What is a “C-Monument”?

Roadways and their right-of-ways are marked in various ways. Originally, roadway rights-of-way were poorly marked, and as a result, changed quite a bit. These changes made travel sometimes rather confusing the roadway path may have changed before the map the traveler used changed. This sort of problem also cost the State quite a bit of money as they had to not only correct the problem, but also deal with the potential land costs of a new alignment.

Starting in 1914, the California Highway Commission came up with a plan to mark the right-of-way in a more permanent manner. Their solution – a “C-Monument”. While not the official name, which is simply “survey monument”, it aptly describes the marker. These monuments would be placed at the edge of the right-of-way at intervals along tangents (straightaways) and at curve points (BC and EC or Beginning of Curve and End of Curve). Optimally, these monuments would project about 6 inches above the ground with the C facing the roadway. At the top of the monument, a copper plug was placed to help guide surveyors.

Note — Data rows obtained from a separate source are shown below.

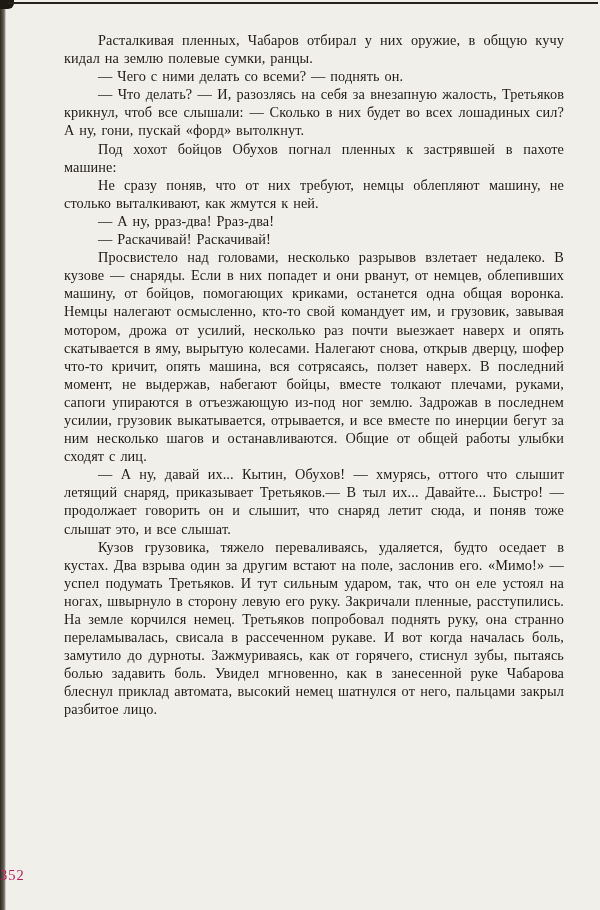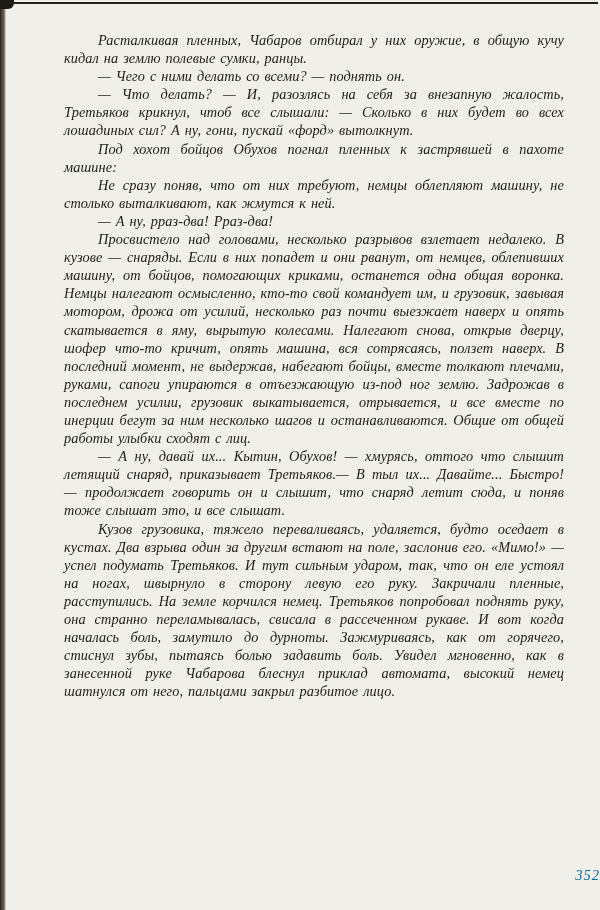"Расталкивая пленных, Чабаров отбирал у" .page { font-style: italic -> none }
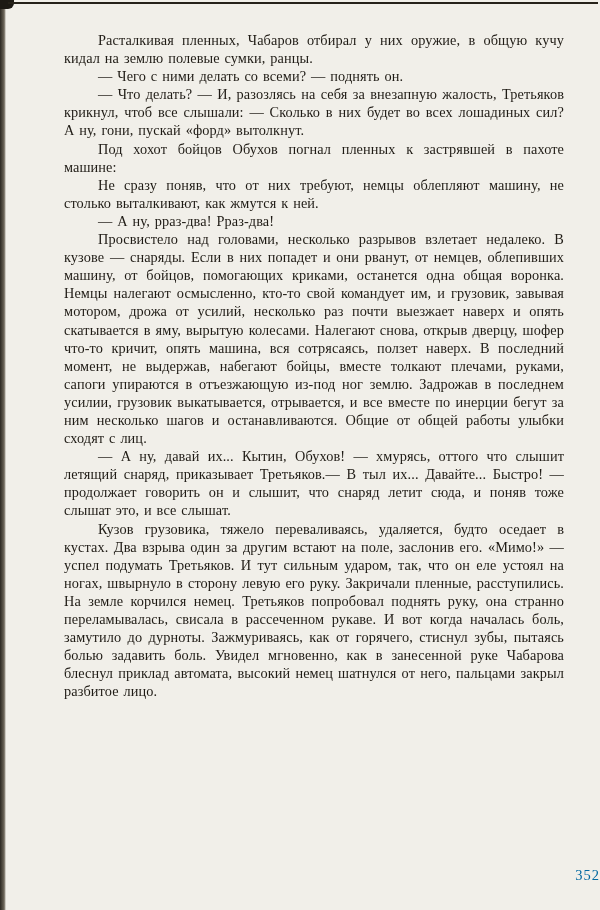"— Раскачивай! Раскачивай!" p { html: none -> <p>— Раскачивай! Раскачивай!</p> }
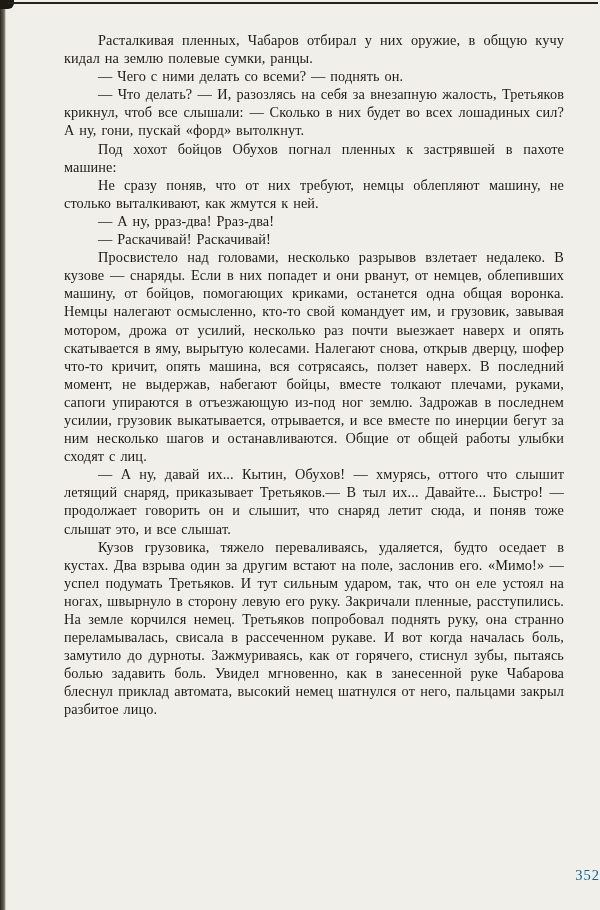"352" .page-number { color: #0369a1 -> #be185d; text-align: right -> left }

Old C-Block State Highway Right Of Way marker from 1930.
C-Monument along a 1930’s alignment of US 6 in Red Rock Canyon.

The C-monument was actively placed and used for many years, though when it finally was out of use seemed to vary between districts. In San Diego County in District 11, for example, they were used along freeways constructed in the mid to late 1950’s. Los Angeles County, within District 7, seemed to stop using them sometime in the late 1930’s. Today, the monuments that remain are still valid survey monuments. While not placed anymore, Caltrans, as well as local agencies, still use them. As such, please do not disturb or collect them if they are still in place.  Finding them along a roadway also doesn’t automatically make it an old State Highway. Some counties also used these monuments as they were a part of the standard plans for any project that involved state or federal dollars.

Finding these monuments is actually quite simple. Typically, roadway rights-of-way ranged anywhere from 100′ to more than 300′. Find a curve in the roadway you are looking at and look for one on either side of the roadway about 50 to 150′ away from the centerline of the roadway. In mountainous areas, the uphill one tends to be easier to spot than the downhill side. Fence lines, power lines, and other similar features can be used to indicate the right-of-way edge. As they can still be used today as survey monuments, some are marked with paddles or other objects to make a surveyors job easier when locating them. Placer County uses a white “R/W” paddle. Caltrans District 9, at least in Inyo County, uses orange poles as location markers.